Moving forward, our goal is to work together as a small community and launch our first CubeSat into LEO sometime in late 2023 or 2024.

How many people need to sign up before we launch?

We require a minimum of 100 people sign up for group mission before we can greenlight a launch. This is because, our low pricing (which makes space accessible), also means we need to register at a minimum 100 people before we cover the costs required for a launch.

What happens if 100 people don’t sign up?

We have a tentative launch date of Q1 2023. However, if it takes us longer to register 100 participants, we’ll need to delay the launch to a future date (our backup plan will be to schedule the launch for Q4 2023).

However, we doubt this will be an issue as we also run a space marketing agency and have the resources in-house to promote the community project.
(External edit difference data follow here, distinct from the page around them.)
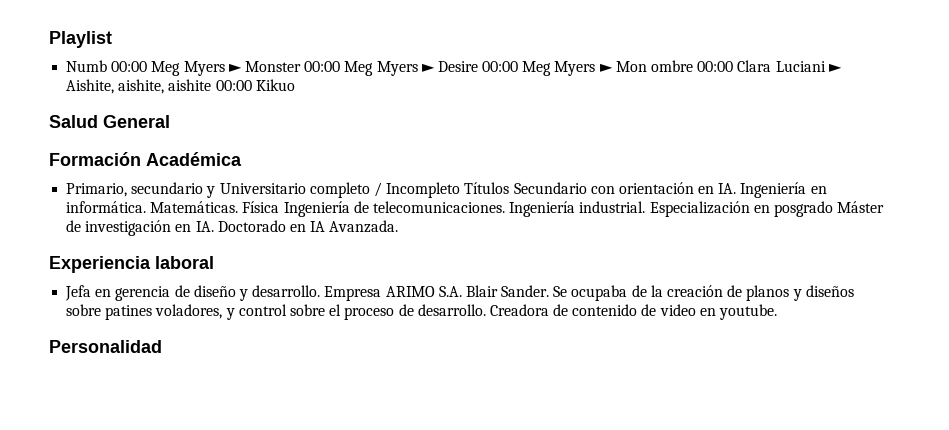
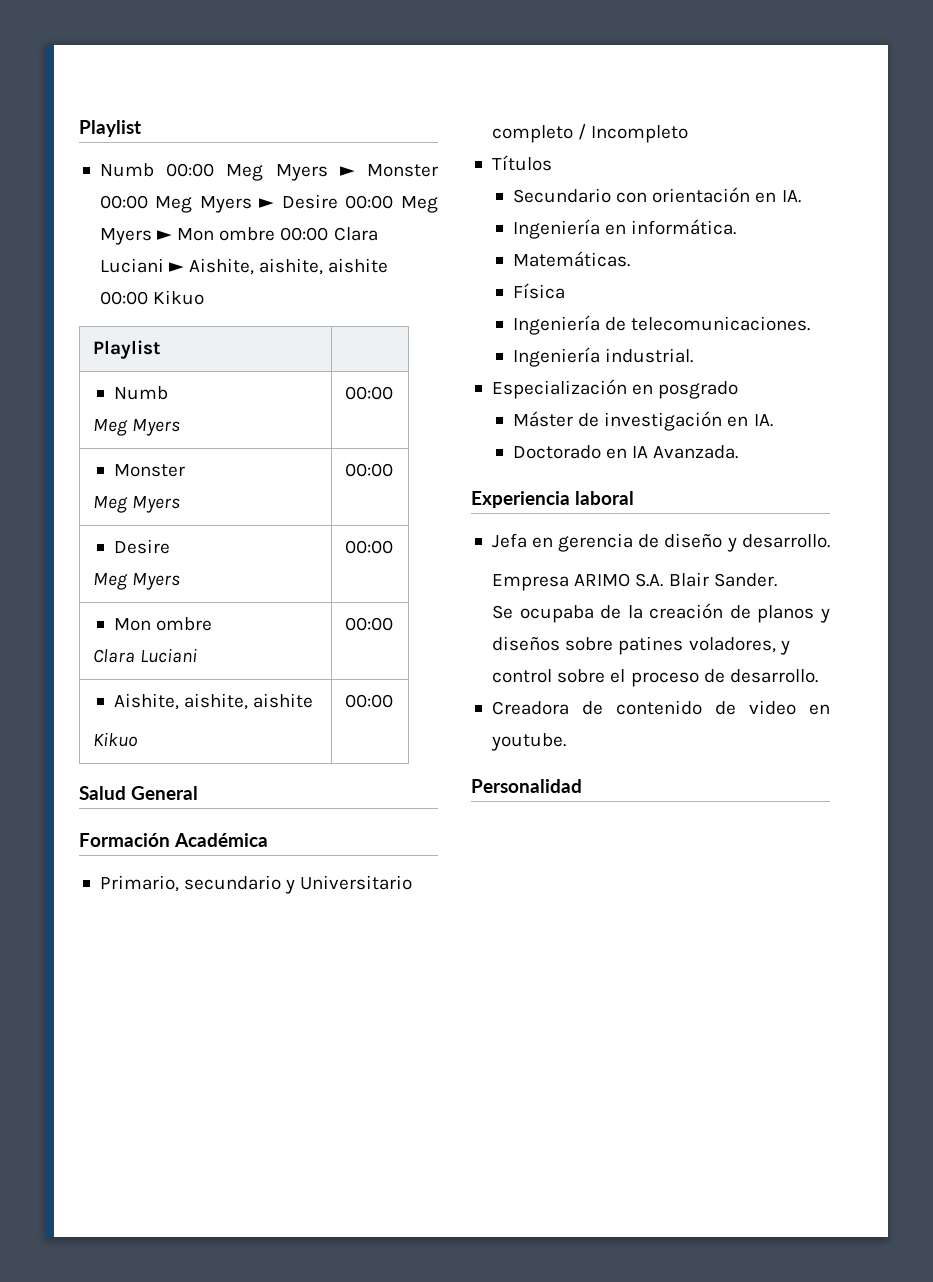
(295, 85) none -> [93,340,162,359] [113,386,168,400] [93,419,181,436] [345,386,394,400] [113,464,185,477] [93,496,181,513] [345,463,394,477] [113,539,170,554] [93,573,181,590] [345,540,394,554] [113,617,213,631] [93,648,198,663] [345,617,394,631] [113,693,314,710] [93,732,139,747] [345,694,394,708] // Playlist | // Numb // Meg Myers | 00:00 // Monster // Meg Myers | 00:00 // Desire // Meg Myers | 00:00 // Mon ombre // Clara Luciani | 00:00 // Aishite, aishite, aishite // Kikuo | 00:00
(461, 190) none -> (689, 134) //
(510, 188) none -> (552, 163) //
(737, 188) none -> (801, 196) //
(147, 207) none -> (737, 227) //
(239, 207) none -> (631, 259) //
(280, 207) none -> (566, 291) //
(505, 207) none -> (811, 323) //
(646, 207) none -> (694, 355) //
(833, 209) none -> (739, 390) //
(214, 226) none -> (773, 420) //
(321, 291) none -> (830, 541) //
(550, 291) none -> (777, 580) //
(486, 310) none -> (818, 676) //

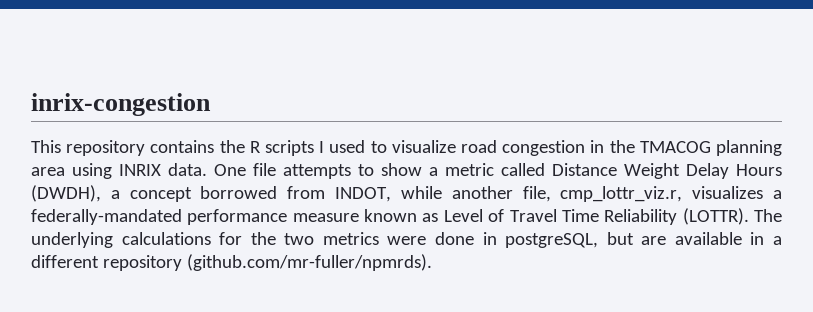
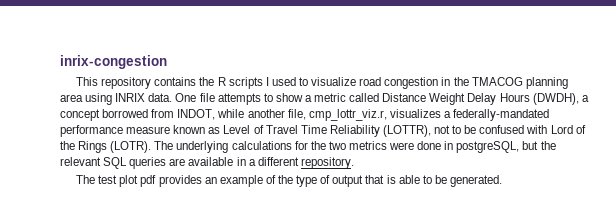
[682,208,749,225] (LOTTR). -> [382,125,586,137] [60,141,152,153] (LOTTR), not to be confused with Lord of the Rings (LOTR).
(634, 238) none -> [540,141,556,150] [60,157,167,169] the relevant SQL queries
[102,254,432,271] repository (github.com/mr-fuller/npmrds). -> [300,157,354,169] [76,175,502,187] repository. // The test plot pdf provides an example of the type of output that is able to be generated.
The last growth project we worked on, we scaled to 80,000 subscribers and millions of views. We feel confident that we can gain the necessary interest in this project in order to hit our target launch dates.

What about technical and legal requirements?

The technical, legal and regulatory requirements to launch an object into space are complex and time consuming. Luckily, when you fly with Blackship One, all launch details and paperwork are handled by us. However, you can learn about the process in our educational video series. We’ll document each step of the process.